+++ Available records

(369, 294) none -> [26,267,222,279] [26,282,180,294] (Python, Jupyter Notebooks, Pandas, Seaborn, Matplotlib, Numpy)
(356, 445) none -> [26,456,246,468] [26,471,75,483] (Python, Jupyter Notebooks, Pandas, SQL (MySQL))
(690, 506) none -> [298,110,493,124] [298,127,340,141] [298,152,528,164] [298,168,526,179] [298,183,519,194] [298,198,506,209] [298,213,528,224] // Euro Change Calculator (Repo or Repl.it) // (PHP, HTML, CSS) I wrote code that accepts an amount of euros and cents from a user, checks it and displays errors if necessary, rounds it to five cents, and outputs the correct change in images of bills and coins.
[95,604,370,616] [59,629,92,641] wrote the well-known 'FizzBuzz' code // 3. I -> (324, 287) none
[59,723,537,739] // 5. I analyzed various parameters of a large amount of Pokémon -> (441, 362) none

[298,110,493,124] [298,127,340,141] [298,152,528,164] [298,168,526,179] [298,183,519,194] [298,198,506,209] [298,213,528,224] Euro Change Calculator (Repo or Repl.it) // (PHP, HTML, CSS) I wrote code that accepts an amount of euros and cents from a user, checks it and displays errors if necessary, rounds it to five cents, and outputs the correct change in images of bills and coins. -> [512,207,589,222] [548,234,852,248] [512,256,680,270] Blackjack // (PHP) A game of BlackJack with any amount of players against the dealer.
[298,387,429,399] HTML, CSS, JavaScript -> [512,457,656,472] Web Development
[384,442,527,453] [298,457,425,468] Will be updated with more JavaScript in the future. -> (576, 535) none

++++++
+++ Available records

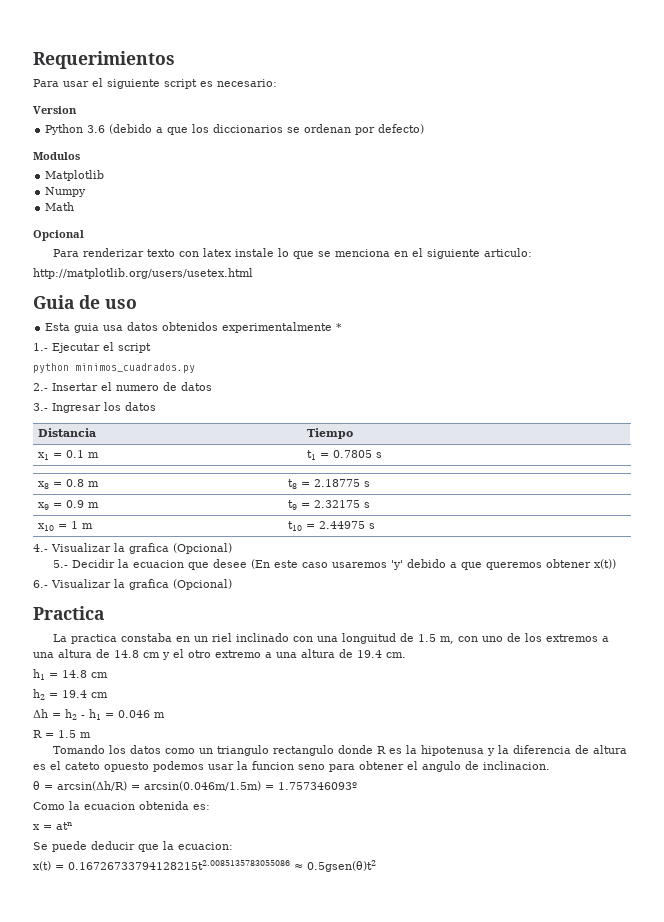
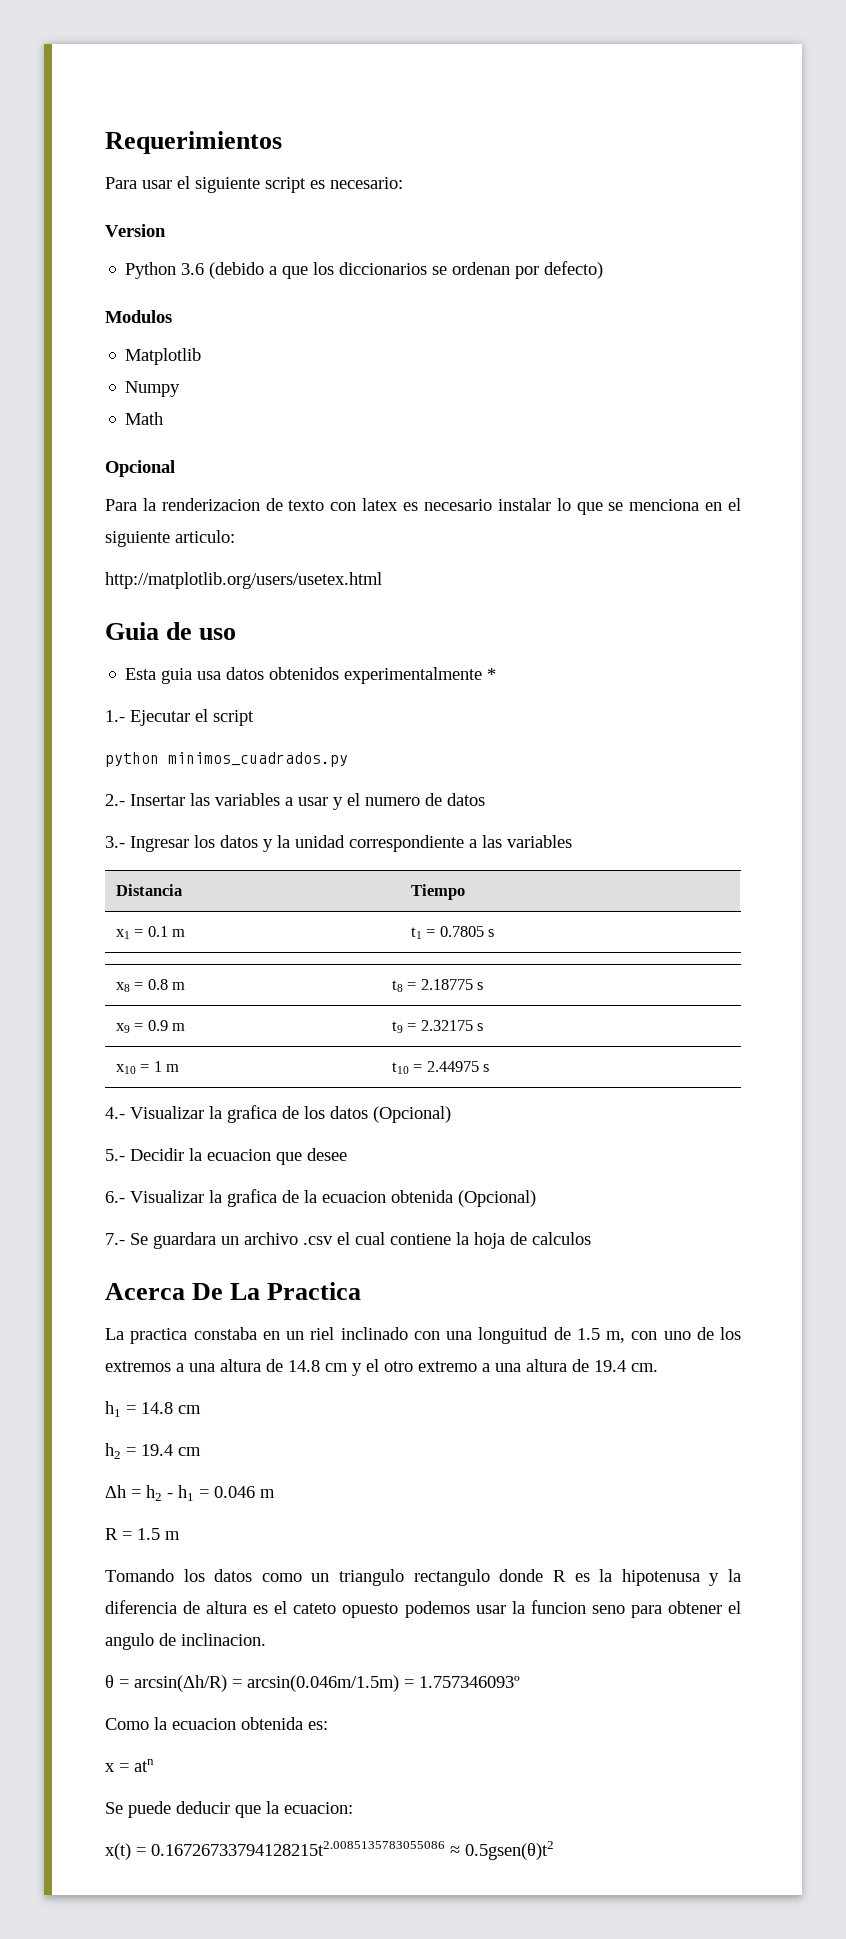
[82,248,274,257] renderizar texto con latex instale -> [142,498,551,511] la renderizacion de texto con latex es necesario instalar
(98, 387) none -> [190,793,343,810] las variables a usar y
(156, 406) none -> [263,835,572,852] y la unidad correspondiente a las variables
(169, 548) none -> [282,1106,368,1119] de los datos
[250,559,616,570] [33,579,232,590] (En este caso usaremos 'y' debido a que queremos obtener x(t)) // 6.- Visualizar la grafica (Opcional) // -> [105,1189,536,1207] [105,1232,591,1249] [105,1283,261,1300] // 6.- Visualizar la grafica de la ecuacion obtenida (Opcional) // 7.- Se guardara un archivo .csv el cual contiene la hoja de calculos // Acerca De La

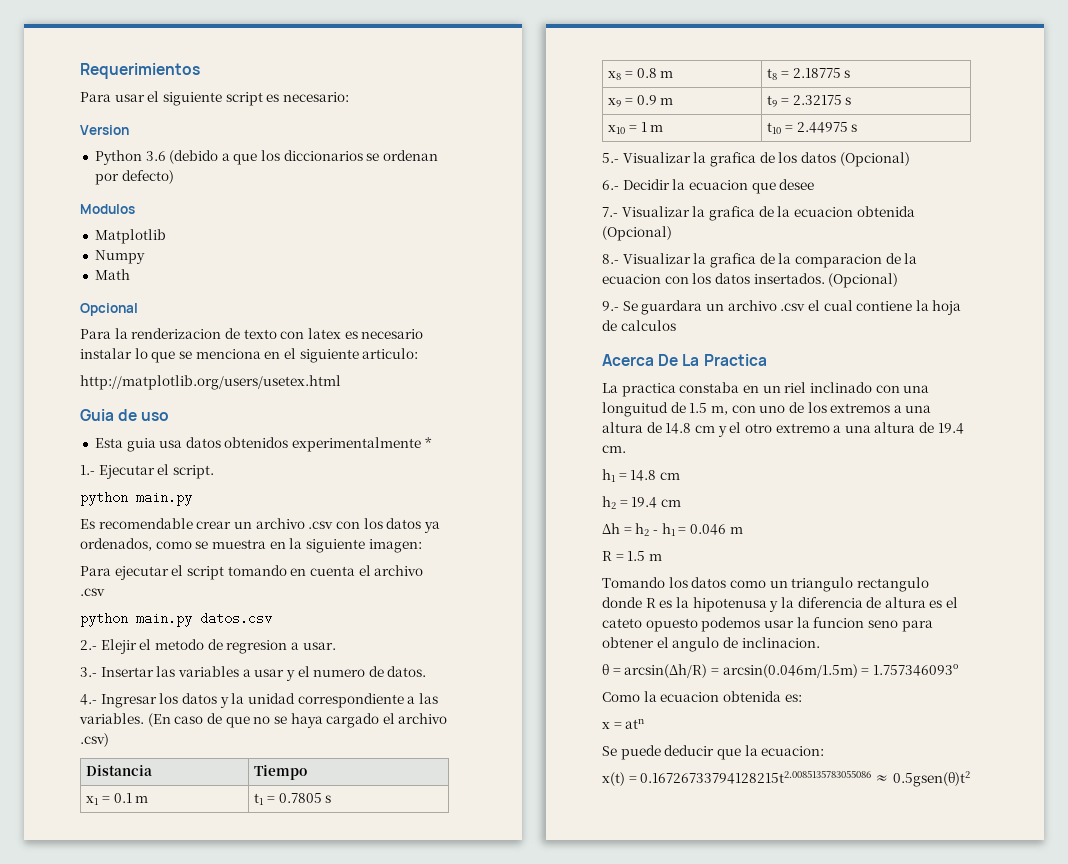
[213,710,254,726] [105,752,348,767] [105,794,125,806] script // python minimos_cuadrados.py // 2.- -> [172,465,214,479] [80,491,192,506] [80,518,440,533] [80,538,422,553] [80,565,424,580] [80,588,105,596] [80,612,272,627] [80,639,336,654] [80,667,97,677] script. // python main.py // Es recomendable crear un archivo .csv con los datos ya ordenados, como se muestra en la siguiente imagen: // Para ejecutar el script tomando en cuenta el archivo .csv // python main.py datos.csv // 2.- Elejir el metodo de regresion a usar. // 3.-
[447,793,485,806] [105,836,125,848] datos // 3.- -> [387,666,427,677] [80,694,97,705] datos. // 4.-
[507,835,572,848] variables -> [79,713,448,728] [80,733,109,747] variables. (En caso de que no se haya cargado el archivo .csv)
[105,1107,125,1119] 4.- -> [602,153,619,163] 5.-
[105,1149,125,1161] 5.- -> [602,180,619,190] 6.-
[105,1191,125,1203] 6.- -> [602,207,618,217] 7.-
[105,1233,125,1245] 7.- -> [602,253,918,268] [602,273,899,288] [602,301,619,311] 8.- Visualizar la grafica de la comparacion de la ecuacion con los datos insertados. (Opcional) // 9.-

++++++

* _Problem statement_
For the lines above, output exactly those from the line containing "[298,387,429,399] HTML, CSS, JavaScript" through the line containing "[384,442,527,453] [298,457,425,468] Will", and skip the others.

* _Solution for this problem_
[298,387,429,399] HTML, CSS, JavaScript -> [512,457,656,472] Web Development
[384,442,527,453] [298,457,425,468] Will be updated with more JavaScript in the future. -> (576, 535) none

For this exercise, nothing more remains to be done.